In the locker room, the usual boisterous energy is amplified. The news of my “relationship” has clearly made the rounds.

“Well, well, look who it is,” Jake, our star forward calls out as I walk in. “Thought you might have moved into the library permanently, Monroe. Heard you’ve taken a sudden interest in academic tutoring.”

I ignore him, stripping off my shirt and pulling on my practice gear.

“Leave him alone, Jake,” Liam says, though there’s a grin on his face. “The man’s in love.”

The word “love” makes my jaw tighten. Love is a weak, messy, transactional emotion. It’s what my parents performed for cameras and what Asher scoffs at as a liability. What I feel for Kinsley is something far purer, far more absolute. It is an obsession. It is ownership.
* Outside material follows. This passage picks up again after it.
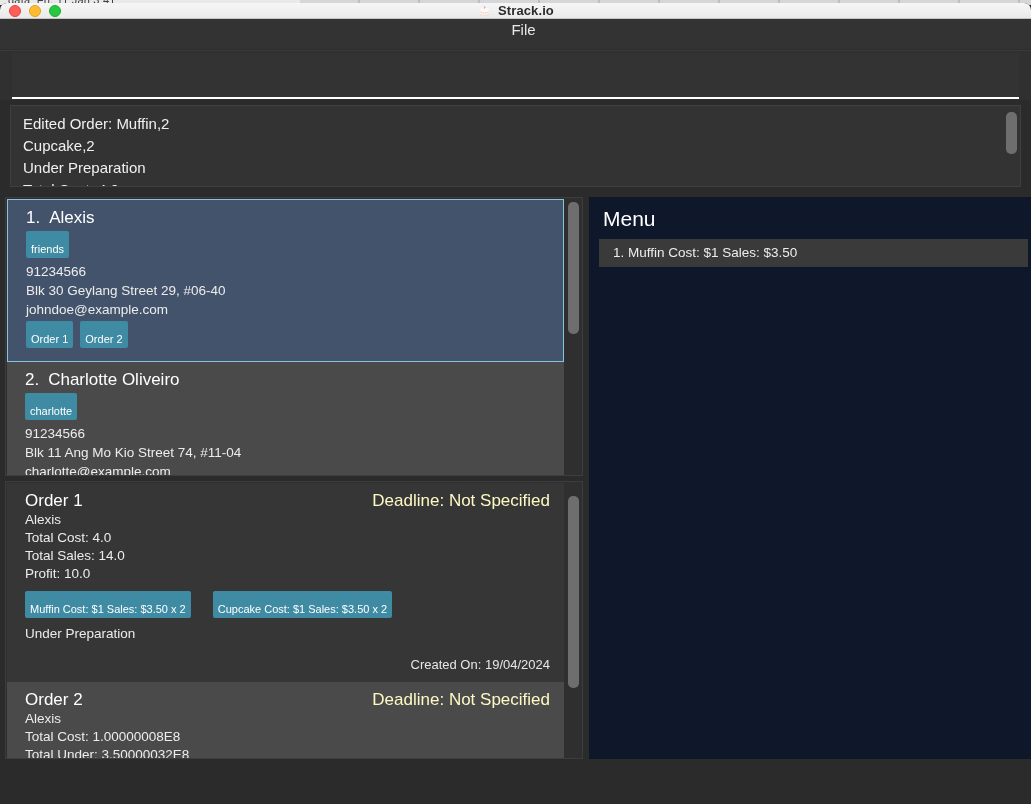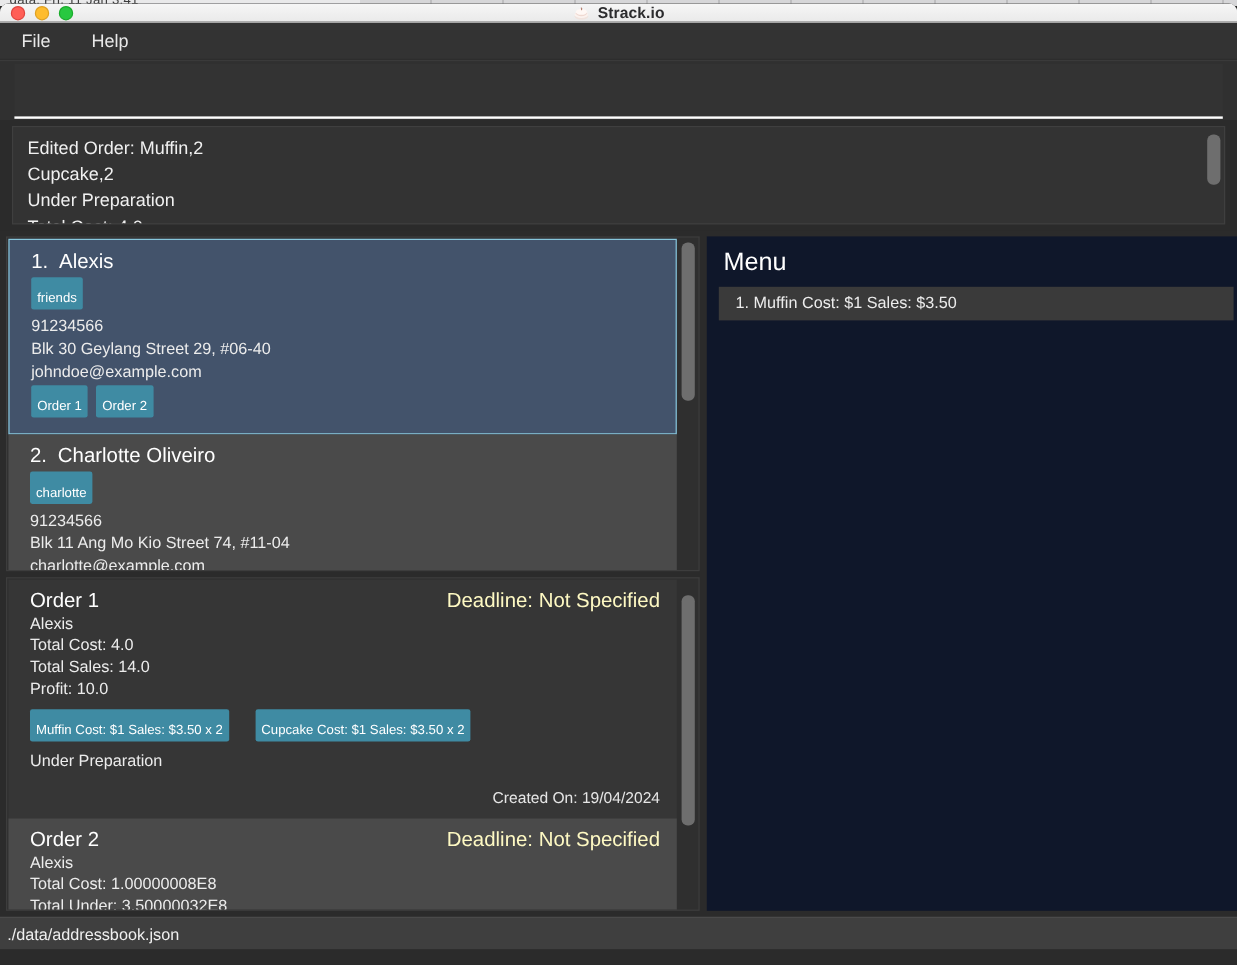"File" .menubar { flex-direction: none -> column }
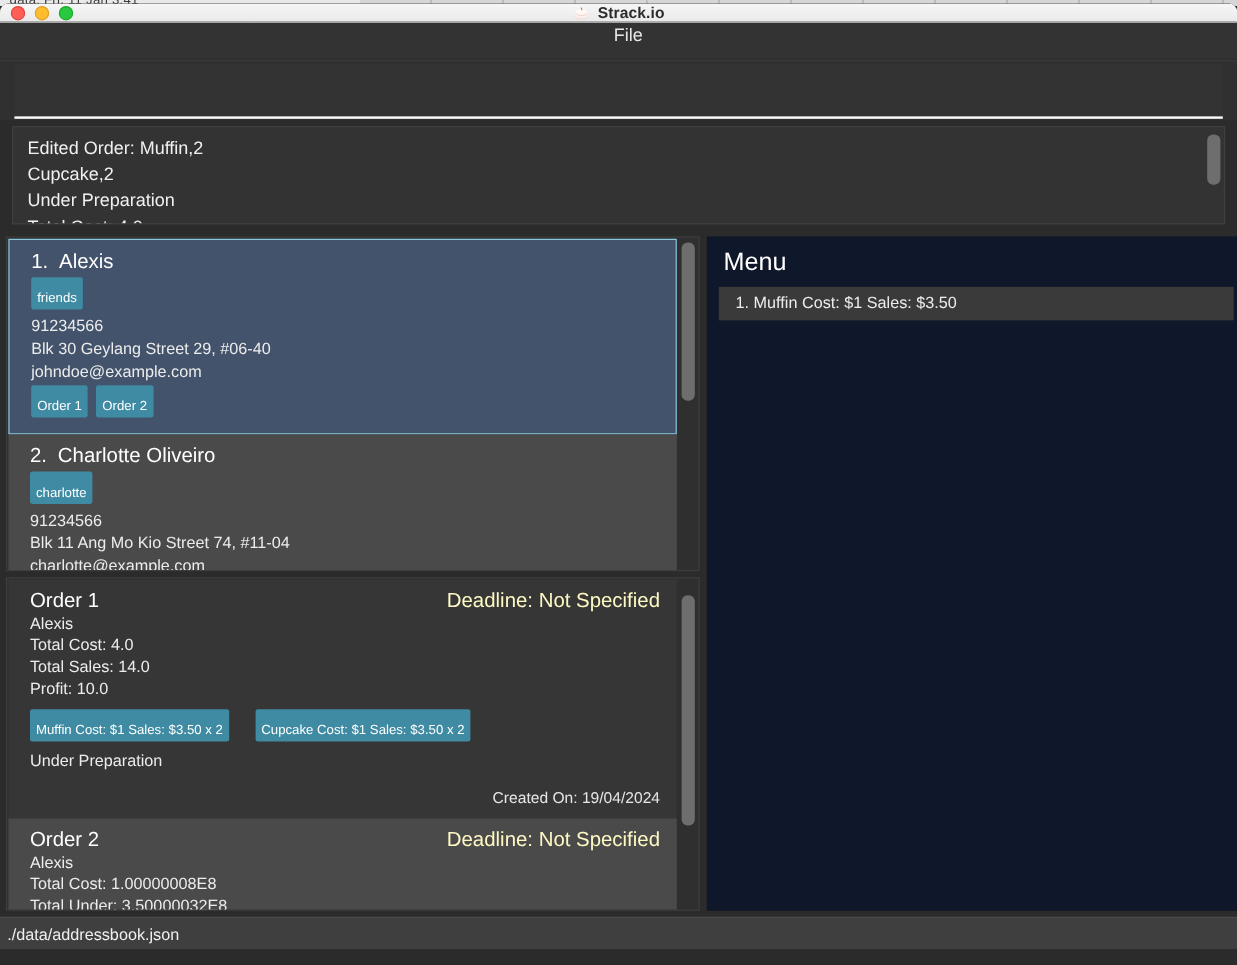"./data/addressbook.json" div.statusbar { html: <div> <span>./data/addressbook.json</span> </div> -> none }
“I’m not in love,” I correct, my voice low and cold, silencing the chatter around me. I turn to face them, my gaze sweeping over the room. “Kinsley Fischer is not a joke. She’s not arm candy. She is mine. And if I hear anyone speak of her with anything less than respect, they’ll be scraping their teeth off the ice. Understood?”

The silence is immediate and absolute. They see the look in my eyes, the one that promises violence, and they know I’m not bluffing.

On the ice, I am a demon. I channel the raw, possessive energy Kinsley ignites in me into every drill, every scrimmage. I hit harder, skate faster, shoot with a brutal precision that leaves our goalie shaking his head. I score twice, the puck slamming into the net with a satisfying crack that echoes my own sense of victory. This is who I am—a predator, on the ice and off.

After practice, as I’m unlacing my skates, my phone rings. Asher.